Over the last year people had been “holding their breath” and waiting to see what happened before buying or selling. “There are people who would like to live over the border for the benefits which come with living in Scotland – free university places etc – but they want to wait and see if those benefits will change as a result of independence.”

A lot of uncertainty surrounds the outcome, he said.

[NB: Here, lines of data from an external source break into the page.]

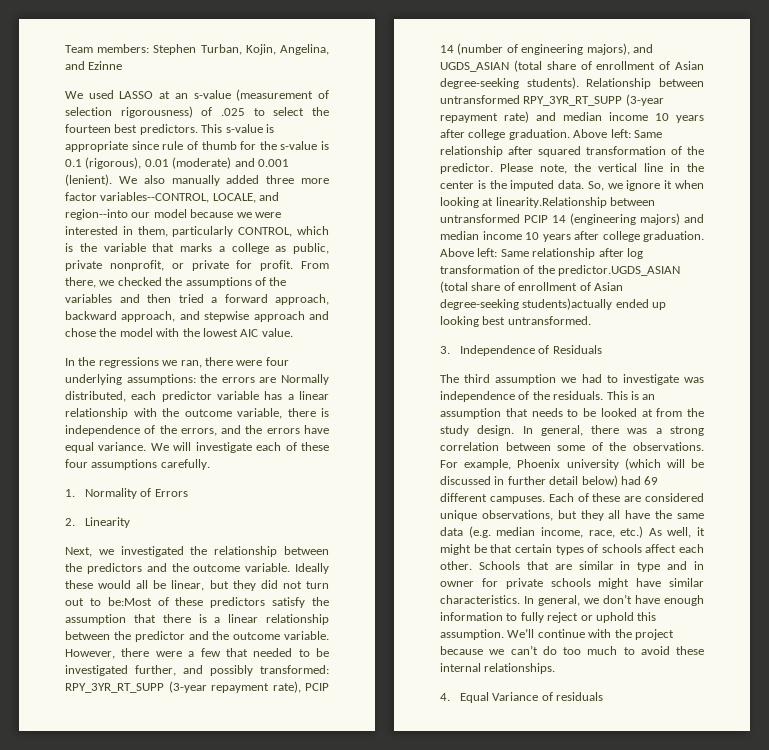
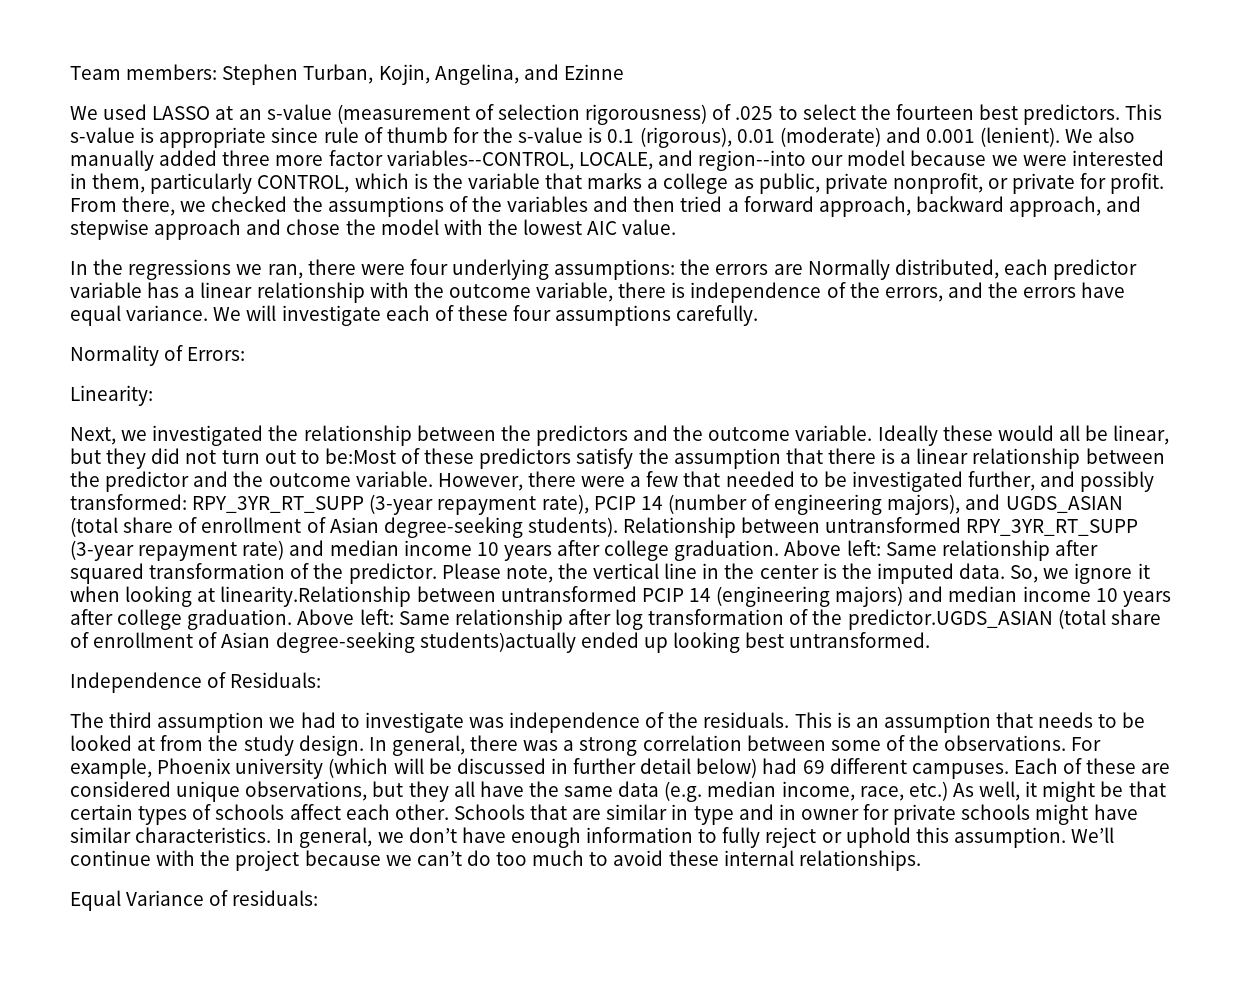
- 1. Normality of Errors
- 2. Linearity
+ Normality of Errors:
+ Linearity:
- 3. Independence of Residuals
+ Independence of Residuals:
- 4. Equal Variance of residuals
+ Equal Variance of residuals:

“I don’t think there will be a new Hadrian’s Wall or barbed wire and search towers on the border, but if there is a new currency it will undoubtedly affect cross-border sales. Right now we have three sales going through in Scotland. That would be more complicated with a different currency. Perhaps we’d have to think about opening a Scottish branch.” Helen Pidd

What will happen to Buckfast?

Buckfast tonic wine is made by monks in Devon.
Buckfast tonic wine is made by monks in Devon. Photograph: Doug Taylor /Alamy

The first time somebody told me they were worried that Buckfast would not be available in an independent Scotland, I thought they were joking. The availability of the notorious tonic wine, brewed by Benedictine monks in Devon, certainly wasn’t something I’d heard the no campaign include in their ever-expanding list of dire consequences following a yes vote.

But a handful of folk have mentioned it to me now, and it seems there are genuine concerns about future access to this highly caffeinated alcoholic drink, or Wreck the Hoose Juice, which is mentioned as a contributing factor in thousands of violent crimes every year in Strathclyde alone.

The company that distributes Buckfast says it has been fielding calls about it for months, but remains neutral on the referendum. But it seems unlikely that it would prove any more difficult to import Buckfast to an independent Scotland than, say, French-made champagne, though whether its price would rise to match Moet is another matter. Libby Brooks

This article was amended on 16 September to correct a quote by Charles Ashburner about constitutional confusion around the union jack.